Myślałam, że ona jest lekiem na całe zło. I wtedy pojawił się ON. I wiem że to dzięki niemu, jego słowom, jego listą poczułam że jestem ważna. I dziękuje jemu, że pojawił się na mojej drodze - dziękuje Ci że stanęłaś na mojej drodze. I wiedziałam już - że oczu zamknąć nie chce, bo byłeś obok. Wystarczyło tak niewiele, aby moje życie zmieniło tor. 

Ze spokojem zamknę oczy swe
Wiem, ze zawsze staniesz obok mnie

Dajesz mi tlen,na kolejny krok
Dajesz mi siłę na kolejny dzień

Ze spokojem zamknę oczy swe
Wiem że zawsze staniesz obok mnie

Dzięki tobie pokonam strach,
i na nowo mogę patrzeć w dal.

Miałam 13 lat, teraz mam 28, jestem mamą, żoną i nie zamieniłabym mojego życia za nic. Pamiętaj z każdej sytuacji, nawet jak wydaje Ci się że nie, jest wyjście. 

Gniew, ból, brak akceptacji - myślałam że ŚMIERĆ to jedyna dobra myśl.

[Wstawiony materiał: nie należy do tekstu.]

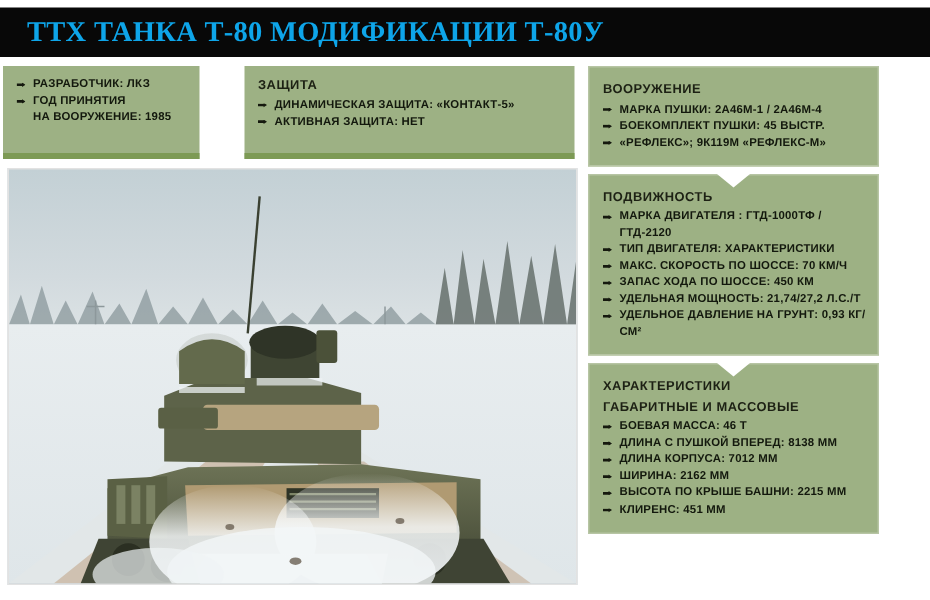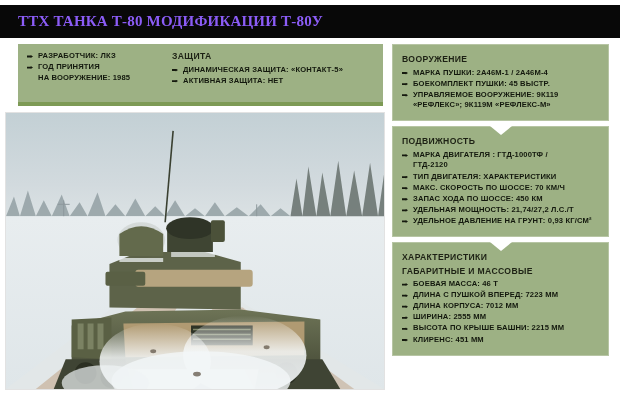--- a/index.html
+++ b/index.html
@@ -11,49 +11,49 @@
   }
   .page { position: relative; width: 620px; height: 400px; background:#fff; }
 
   
   .titlebar {
     position: absolute; left: 0; top: 5px; width: 620px; height: 33px;
     background: #080808;
     display: flex; align-items: center;
   }
   .titlebar .title {
-    color: #8b5cf6;
+    color: #0ea5e9;
     font-family: "Liberation Serif", serif;
     font-weight: bold;
-    font-size: 15px;
+    font-size: 19px;
     letter-spacing: .2px;
     padding-left: 18px;
     white-space: nowrap;
   }
 
   
   .topstrip {
     position: absolute; top: 44px; height: 62px;
     background: #9db184;
     border-bottom: 4px solid #7d9a55;
     padding: 7px 8px 0 9px;
   }
-  .topstrip.left  { left: 18px;  width: 153px; }
+  .topstrip.left  { left: 2px;  width: 131px; }
   .topstrip.right { left: 163px; width: 220px; }
 
   
   .photo {
     position: absolute; left: 5px; top: 112px; width: 380px; height: 278px;
     overflow: hidden; background: #c6d2d6;
     border: 1px solid #e2e2e2;
   }
   .photo svg { display:block; width:100%; height:100%; }
 
   
-  .rcol { position: absolute; left: 392px; top: 44px; width: 217px; }
+  .rcol { position: absolute; left: 392px; top: 44px; width: 194px; }
   .panel {
     position: relative;
     background: #9db184;
     padding: 9px 8px 9px 9px;
     margin-bottom: 5px;
     border: 1px solid #b7c5a4;
   }
   .panel.notch::before {
     content: "";
     position: absolute; left: 50%; top: -1px; transform: translateX(-50%);
@@ -229,21 +229,20 @@
     <div class="panel">
       <div class="sechead">ВООРУЖЕНИЕ</div>
       <ul>
         <li>
           <span>МАРКА ПУШКИ: 2А46М-1 / 2А46М-4</span>
         </li>
         <li>
           <span>БОЕКОМПЛЕКТ ПУШКИ: 45 ВЫСТР.</span>
         </li>
         <li>
-          <span>УПРАВЛЯЕМОЕ ВООРУЖЕНИЕ: 9К119</span>
           <span class="cont">«РЕФЛЕКС»; 9К119М «РЕФЛЕКС-М»</span>
         </li>
       </ul>
     </div>
 
     <div class="panel notch">
       <div class="sechead">ПОДВИЖНОСТЬ</div>
       <ul>
         <li>
           <span>МАРКА ДВИГАТЕЛЯ : ГТД-1000ТФ /</span>
@@ -268,27 +267,27 @@
     </div>
 
     <div class="panel notch">
       <div class="sechead">ХАРАКТЕРИСТИКИ</div>
       <div class="sechead">ГАБАРИТНЫЕ И МАССОВЫЕ</div>
       <ul>
         <li>
           <span>БОЕВАЯ МАССА: 46 Т</span>
         </li>
         <li>
-          <span>ДЛИНА С ПУШКОЙ ВПЕРЕД: 7223 ММ</span>
+          <span>ДЛИНА С ПУШКОЙ ВПЕРЕД: 8138 ММ</span>
         </li>
         <li>
           <span>ДЛИНА КОРПУСА: 7012 ММ</span>
         </li>
         <li>
-          <span>ШИРИНА: 2555 ММ</span>
+          <span>ШИРИНА: 2162 ММ</span>
         </li>
         <li>
           <span>ВЫСОТА ПО КРЫШЕ БАШНИ: 2215 ММ</span>
         </li>
         <li>
           <span>КЛИРЕНС: 451 ММ</span>
         </li>
       </ul>
     </div>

Kiedyś nie było internetu, a co by było jak by był. Zapewne w wyszukiwarce pojawił by się tekst na szybką i bezbolesną śmierć. I nie wiadomo czy teraz była bym, czy byście to czytali. 

Był on  wyciągnął pomocną dłoń, był trzymał mnie za rękę, był. 

I teraz czytając to rozejrzyj się w koło, i uwierz nie jesteś SAM, są ludzie którzy pomogą ci w tym trudnym czasie.

M dziękuje że pojawiłeś się w moim życiu, pokazałeś kierunek którym poszłam. 


Jeśli chcesz pogadać, jest wiele miejsc, do których można się zwrócić:

116 123 – Telefon zaufania dla osób dorosłych w kryzysie emocjonalnym

22 425 98 48 – Telefoniczna pierwsza pomoc psychologiczna

116 111 – Telefon zaufania dla dzieci i młodzieży

801 120 002 – Ogólnopolski telefon dla ofiar przemocy w rodzinie „Niebieska Linia”

800 112 800 – „Telefon Nadziei” dla kobiet w ciąży i matek w trudnej sytuacji życiowej

Wpis został zainspirowany postem z bloga mama - blogujeStay Fly

Nie pozwól aby nazwyano Cię słabym, bo każdy ma prawo mieć gorszy dzień.

Dałeś mi tlen na każdy kolejny krok, dzięki Tobie pokonałam strach i zwyciężyłam życie! M.S.